Golestan Rheumatology Research Center, Golestan University of Medical Sciences, Gorgan, Iran.
Deputy of Public Health, Golestan University of Medical Sciences, Gorgan, Iran.
Arch Iran Med. 2023 Feb 1;26(2):62-68. doi: 10.34172/aim.2023.11.
This study was conducted to evaluate the epidemiological features of bone and soft cancers in the Golestan province, Northern Iran from 2004 to 2016.

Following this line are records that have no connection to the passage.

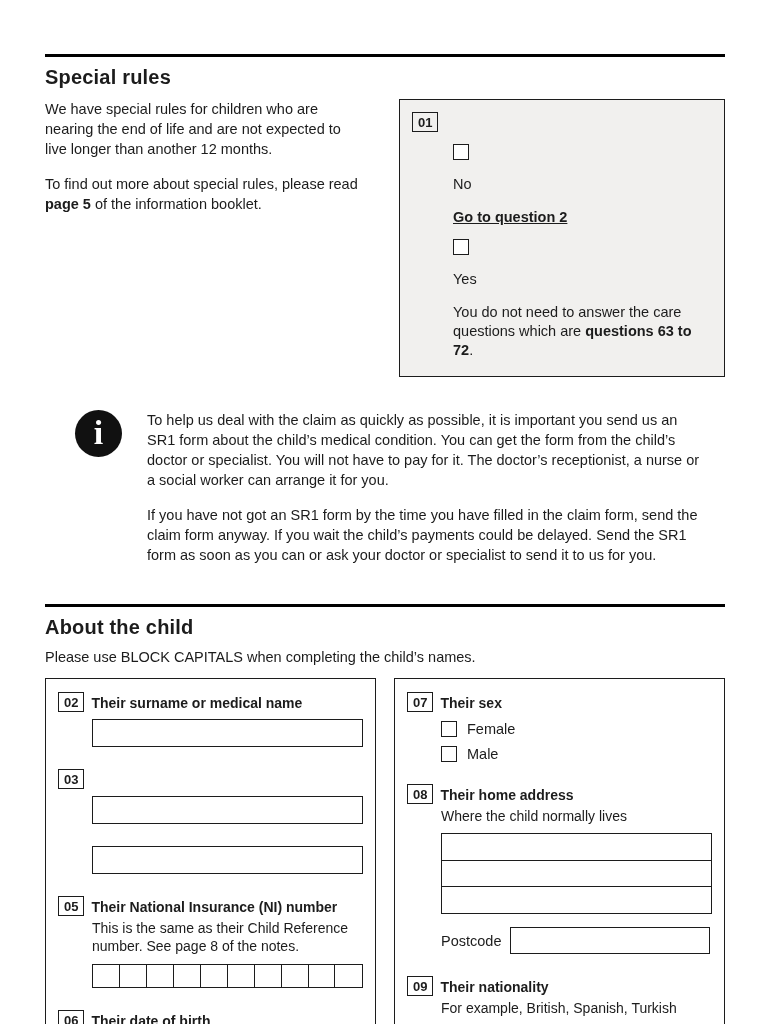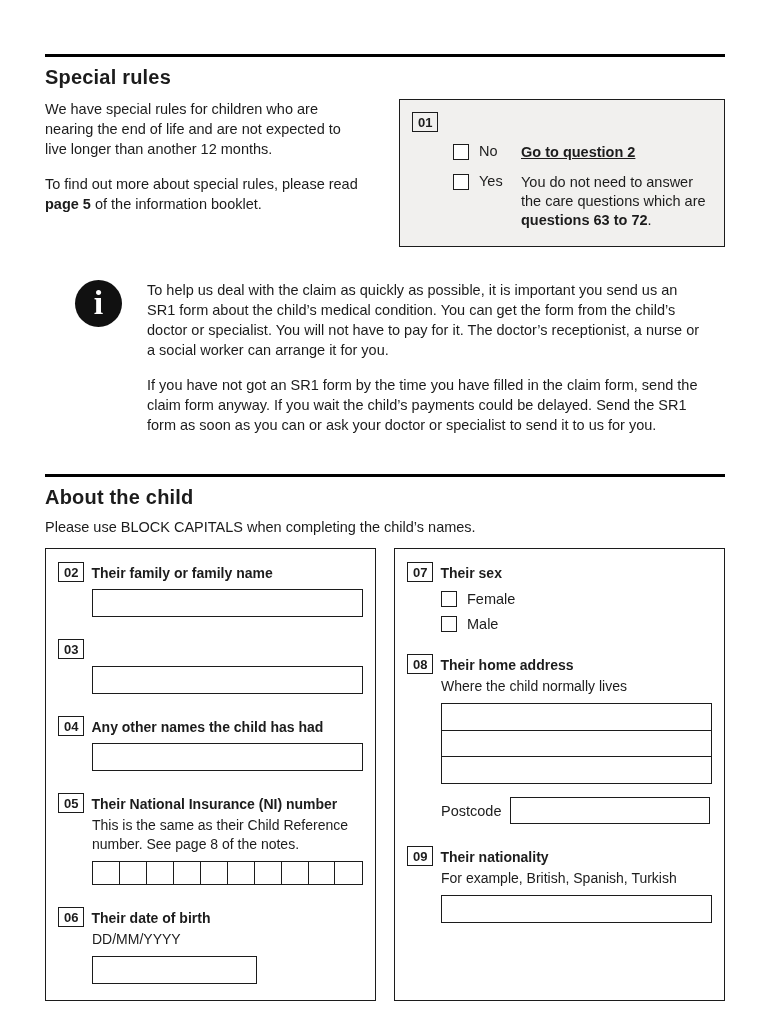--- a/index.html
+++ b/index.html
@@ -43,21 +43,21 @@
   .q-num {
     border: 1.5px solid #1c1c1c;
     font-weight: bold;
     font-size: 13px;
     line-height: 1;
     padding: 3px 5px 2px 5px;
     flex: none;
   }
   .q-title { font-weight: bold; font-size: 14.5px; line-height: 1.3; }
 
-  .option-row { display: flex; gap: 10px; margin: 11px 0 0 41px; align-items: flex-start; }
+  .option-row { display: flex; gap: 16px; margin: 11px 0 0 41px; align-items: flex-start; flex-direction: column; }
   .checkbox {
     width: 16px; height: 16px;
     border: 1.6px solid #1c1c1c;
     background: #ffffff;
     flex: none;
     margin-top: 1px;
     cursor: pointer;
   }
   .option-label { font-size: 14.5px; width: 32px; flex: none; }
   .option-instruction { font-size: 14.5px; line-height: 1.32; }
@@ -181,37 +181,33 @@
 
   <p class="intro">Please use BLOCK CAPITALS when completing the child’s names.</p>
 
   <div class="columns">
 
     <div class="form-box">
 
       <div class="field">
         <div class="field-header">
           <span class="q-num">02</span>
-          <span class="field-label">Their family or family name</span>
+          <span class="field-label">Their surname or medical name</span>
         </div>
         <input class="text-input" type="text" style="">
       </div>
 
       <div class="field">
         <div class="field-header">
           <span class="q-num">03</span>
         </div>
         <input class="text-input" type="text" style="">
       </div>
 
       <div class="field">
-        <div class="field-header">
-          <span class="q-num">04</span>
-          <span class="field-label">Any other names the child has had</span>
-        </div>
         <input class="text-input" type="text" style="">
       </div>
 
       <div class="field">
         <div class="field-header">
           <span class="q-num">05</span>
           <span class="field-label">Their National Insurance (NI) number</span>
         </div>
         <div class="field-helper">This is the same as their Child Reference number. See page 8 of the notes.</div>
         <div class="ni-row">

This is a descriptive cross-sectional study. All patients with primary bone and soft tissue cancers between 2004 and 2016 were included. Data were obtained from Golestan population-based cancer registry (GPCR). We calculated age-standardized incidence rates (ASRs) and reported the rates per 100000 person-year. Estimated annual percent change (EAPC) was also calculated to assess temporal trends in incidence rates of these cancers.
The ASRs of bone cancers and soft tissue cancers were 1.33 and 1.43 per 100000 person-year, respectively. This study also showed that the ASR of bone cancer was higher in men (1.51) than women (1.15). The ASR of soft tissue cancers in the urban population (1.58) was higher than rural (1.27), and was lower in women (1.37) than men (1.49). Two peaks were seen in the incidence of bone cancer. The first peak was in the age group of 10 to 20 years and the second was in patients over 60. We did not find significant temporal trends in the incidence of bone (EAPC=-1.14; >0.05) and soft tissue cancers (EAPC=-2.73; >0.05) during the study period.
Epidemiological features of bone and soft tissue cancers including gender, age and place of residence should be considered by health policy makers in designing cancer control programs.
本研究旨在评估 2004 年至 2016 年伊朗北部戈勒斯坦省骨和软组织癌症的流行病学特征。
这是一项描述性的横断面研究。所有 2004 年至 2016 年期间患有原发性骨和软组织癌症的患者均纳入研究。数据来自戈勒斯坦人群癌症登记处(GPCR)。我们计算了年龄标准化发病率(ASR),并报告了每 100000 人年的发病率。还计算了估计的年百分变化(EAPC),以评估这些癌症发病率的时间趋势。
骨癌和软组织癌的 ASR 分别为 1.33 和 1.43/100000 人年。本研究还表明,男性骨癌的 ASR(1.51)高于女性(1.15)。城市人口的软组织癌 ASR(1.58)高于农村(1.27),女性(1.37)低于男性(1.49)。骨癌的发病率有两个高峰。第一个高峰在 10 至 20 岁年龄组,第二个高峰在 60 岁以上患者中。在研究期间,我们未发现骨癌(EAPC=-1.14;>0.05)和软组织癌(EAPC=-2.73;>0.05)发病率的显著时间趋势。
卫生政策制定者在制定癌症控制计划时应考虑骨和软组织癌症的流行病学特征,包括性别、年龄和居住地。